X86 peephole optimization

So I've been working on what amounts to peephole optimization because
my application is absolutely blowing up from poor instruction selection.

For example, this is just wrong:

0000000000005df3 btq $0x16, %rax

I thought that maybe there was a peephole optimizer which 'relaxed' this BTQ
into a normal BT $0x16,EAX but that line is the actual output from otool.
This should be handled in a peephole pass for X86 which doesn't currently
exist.

So I'm writing it.

This pass obviates the patch I submitted for LowerToBT() which can be
dropped.
I also think there's a lot of instruction selection gymnastics which would
be
better postponed as well. Better to do that all in one pass and in one
place.
But that's for later.

I'm currently handling this BTQ REX problem as well as substituting in the
smallest
and/or fastest BT or TEST instruction. I'll be adding support for
accumulator
and short instruction forms.
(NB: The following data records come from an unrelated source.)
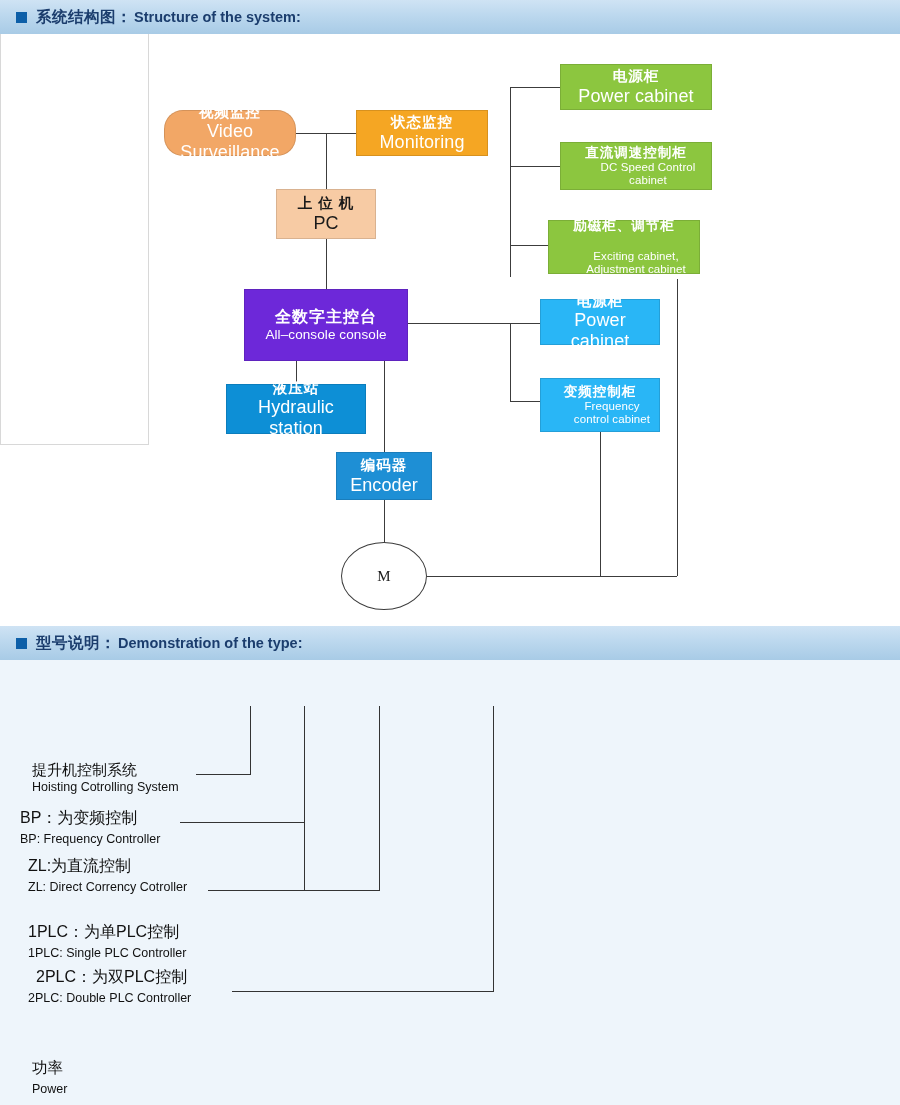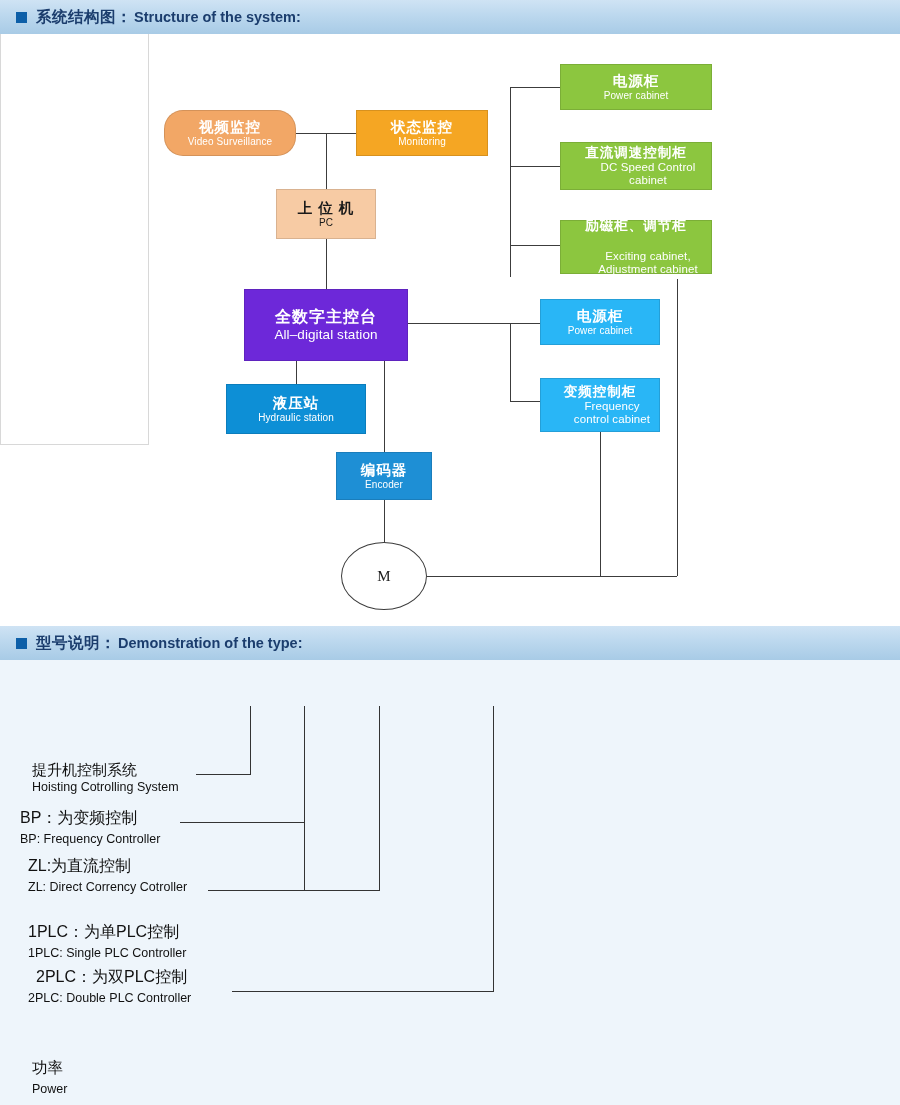"Power cabinet" .node .en { font-size: 10px -> 18px }
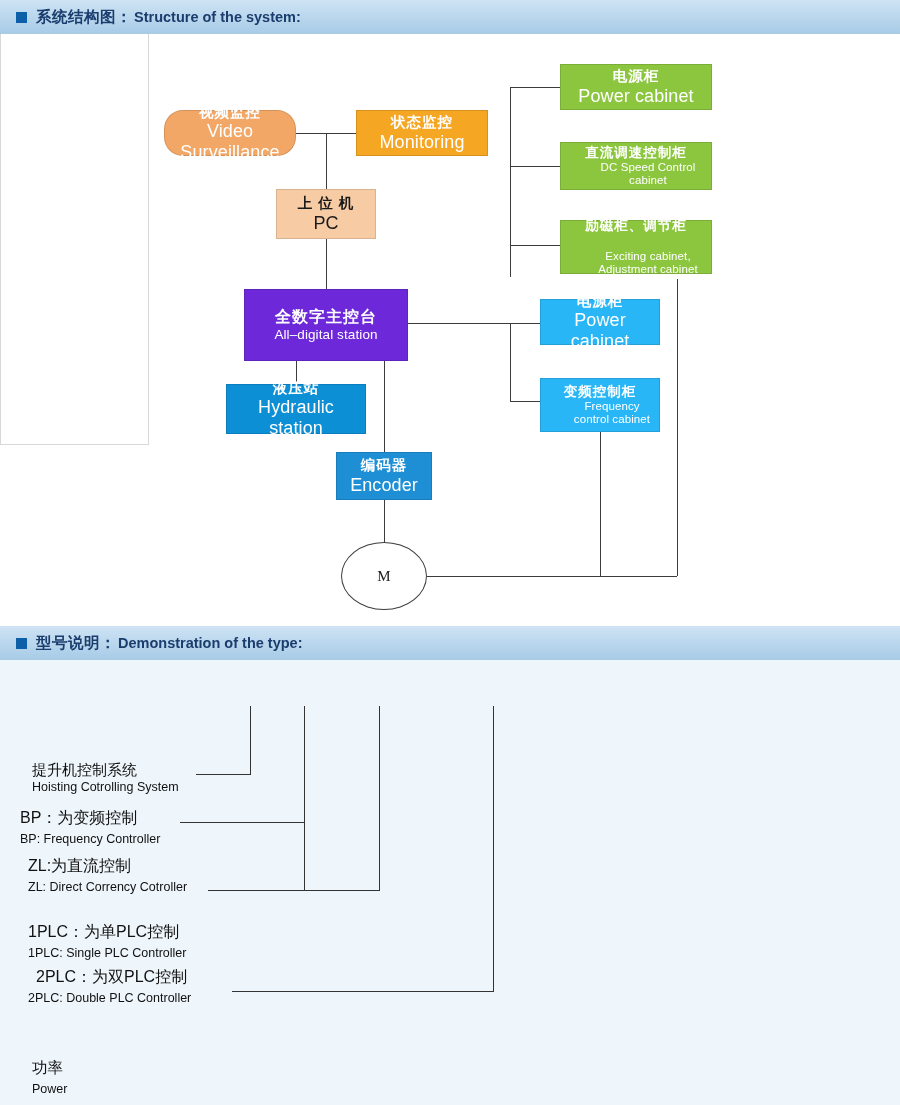"励磁柜、调节柜" div.node { left: 560px -> 548px }
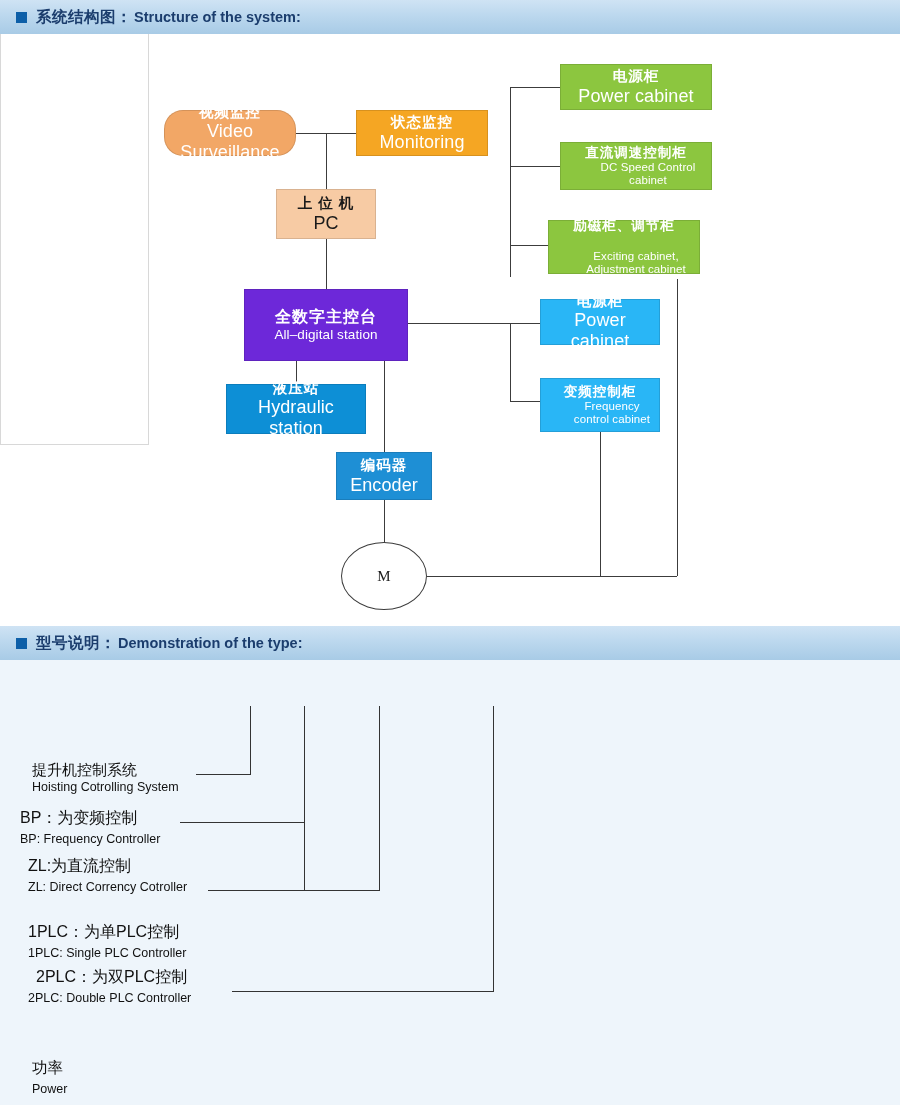"All–digital station" span.en { text: digital station -> console console }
This could be merged with X86FixupLEAs
and perhaps X86CallFrameOptimization as they perform similar tasks.
At least they could be put in the same file if not the same pass.

BTW, I still believe my Const Hoisting patch is very necessary.
This peephole optimizer doesn't change that at all.

Chris

And now I see X86MCInstLower which doesn't handle BT.
I'll see if I can just add the missing cases to that.
Indeed, that should be a LOT easier.